▶ [TASK INSTRUCTIONS] From the data that follows, copy every line with the string "Names".

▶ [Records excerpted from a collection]
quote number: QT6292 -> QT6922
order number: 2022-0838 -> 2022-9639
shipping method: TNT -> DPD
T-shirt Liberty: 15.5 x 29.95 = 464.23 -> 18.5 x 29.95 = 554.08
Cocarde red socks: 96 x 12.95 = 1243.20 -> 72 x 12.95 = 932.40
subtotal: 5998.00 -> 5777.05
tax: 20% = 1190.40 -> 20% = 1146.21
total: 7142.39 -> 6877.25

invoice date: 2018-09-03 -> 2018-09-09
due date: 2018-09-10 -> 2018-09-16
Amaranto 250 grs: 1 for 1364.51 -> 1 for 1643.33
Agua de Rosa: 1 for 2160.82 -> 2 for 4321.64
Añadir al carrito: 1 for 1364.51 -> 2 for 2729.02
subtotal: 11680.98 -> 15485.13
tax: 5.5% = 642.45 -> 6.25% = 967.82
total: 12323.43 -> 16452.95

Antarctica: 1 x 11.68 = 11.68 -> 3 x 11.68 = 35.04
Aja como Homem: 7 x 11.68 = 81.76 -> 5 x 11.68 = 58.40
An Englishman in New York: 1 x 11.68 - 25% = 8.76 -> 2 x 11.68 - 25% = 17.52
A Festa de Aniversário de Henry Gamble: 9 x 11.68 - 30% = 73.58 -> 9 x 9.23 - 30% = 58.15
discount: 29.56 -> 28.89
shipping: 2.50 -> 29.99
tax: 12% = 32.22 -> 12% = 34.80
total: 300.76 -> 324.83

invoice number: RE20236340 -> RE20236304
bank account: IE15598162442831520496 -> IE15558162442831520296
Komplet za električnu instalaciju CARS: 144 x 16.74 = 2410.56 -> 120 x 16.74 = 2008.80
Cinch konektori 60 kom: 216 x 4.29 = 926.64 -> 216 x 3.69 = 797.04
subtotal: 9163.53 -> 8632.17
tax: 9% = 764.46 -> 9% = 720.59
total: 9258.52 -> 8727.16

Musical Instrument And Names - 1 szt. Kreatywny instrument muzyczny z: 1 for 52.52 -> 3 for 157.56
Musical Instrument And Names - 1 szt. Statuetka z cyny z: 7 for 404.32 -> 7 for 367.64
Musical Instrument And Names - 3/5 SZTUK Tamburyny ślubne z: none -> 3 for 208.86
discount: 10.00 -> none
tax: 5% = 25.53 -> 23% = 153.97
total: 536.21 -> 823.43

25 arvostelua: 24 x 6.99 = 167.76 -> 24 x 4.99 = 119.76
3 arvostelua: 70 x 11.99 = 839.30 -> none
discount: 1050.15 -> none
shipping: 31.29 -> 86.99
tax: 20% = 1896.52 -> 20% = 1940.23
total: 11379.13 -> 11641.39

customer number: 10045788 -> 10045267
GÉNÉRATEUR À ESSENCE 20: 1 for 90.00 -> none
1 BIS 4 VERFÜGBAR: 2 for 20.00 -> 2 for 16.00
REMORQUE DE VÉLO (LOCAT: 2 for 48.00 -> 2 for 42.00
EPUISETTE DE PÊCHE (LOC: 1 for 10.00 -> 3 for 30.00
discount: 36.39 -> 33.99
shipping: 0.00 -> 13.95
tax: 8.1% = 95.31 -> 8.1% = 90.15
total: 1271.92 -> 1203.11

▶ [SOLUTION TO THIS TASK]
Musical Instrument And Names - 1 szt. Kreatywny instrument muzyczny z: 1 for 52.52 -> 3 for 157.56
Musical Instrument And Names - 1 szt. Statuetka z cyny z: 7 for 404.32 -> 7 for 367.64
Musical Instrument And Names - 3/5 SZTUK Tamburyny ślubne z: none -> 3 for 208.86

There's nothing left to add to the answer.